A read has to be done when requested before the program can continue. A write can be left in a buffer, increasing the probability of accumulating more than one write to the same disk block before actually doing the write.
Premise
From what I understand, using the Fisher-Yates algorithm and the data you have about the positions of the entries, you should be able to obtain (and compute) a list of:
struct Entry {
long long sourceStartIndex;
long long sourceEndIndex;
long long destinationStartIndex;
long long destinationEndIndex;
}
Problem
From this point onward, the naive solution is to seek each entry in the source file, read it, then seek to the new position of the entry in the destination file and write it.

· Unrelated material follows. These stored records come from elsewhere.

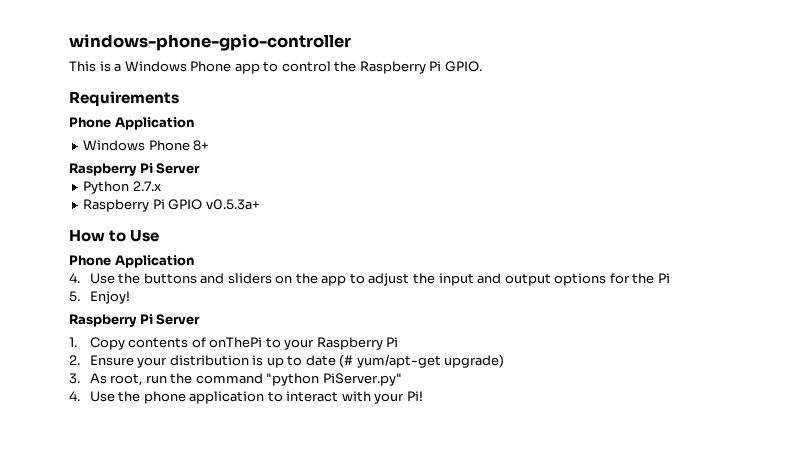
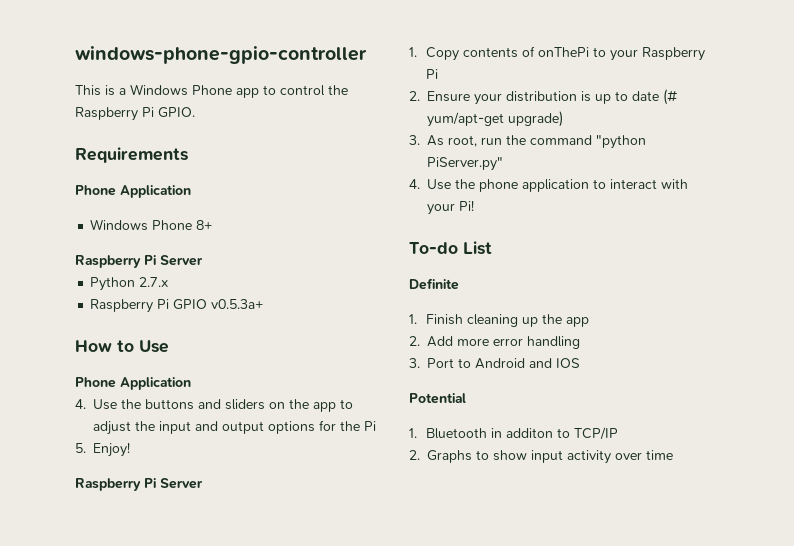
(423, 396) none -> [409,241,492,255] [409,278,459,290] [409,314,590,327] [409,336,580,349] [409,358,580,369] [409,393,466,404] [409,427,619,440] [409,450,673,464] // To-do List // Definite // 1. Finish cleaning up the app // 2. Add more error handling // 3. Port to Android and IOS // Potential // 1. Bluetooth in additon to TCP/IP // 2. Graphs to show input activity over time

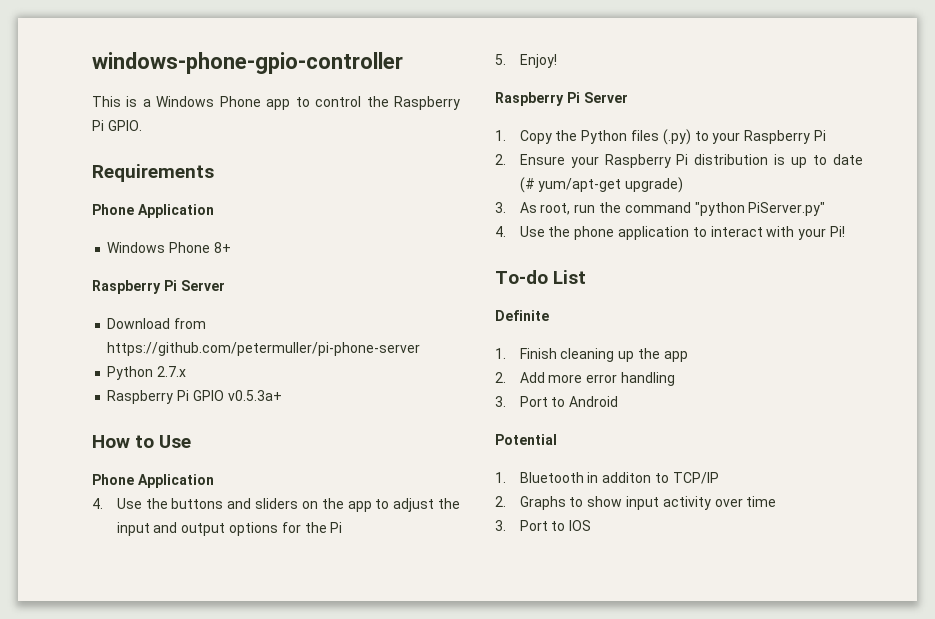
(203, 260) none -> [107,318,207,329] [107,342,421,356] // Download from https://github.com/petermuller/pi-phone-server
[463,46,590,58] contents of onThePi -> [555,129,691,145] the Python files (.py)
(502, 99) none -> [604,154,689,168] Raspberry Pi
[529,358,580,368] and IOS -> (619, 401) none
(673, 455) none -> [495,520,592,531] // 3. Port to IOS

The problem with this approach is that it uses way too many seeks.
Solution
A better way to do it, is to reduce the number of seeks, using two huge buffers, for each of the files.
I recommend a small buffer for the source file (say 64MB) and a big one for the destination file (as big as the user can afford - say 2GB).
Initially, the destination buffer will be mapped to the first 2GB of the destination file. At this point, read the whole source file, in chunks of 64MB, in the source buffer. As you read it, copy the proper entries to the destination buffer. When you reach the end of the file, the output buffer should contain all the proper data. Write it to the destination file.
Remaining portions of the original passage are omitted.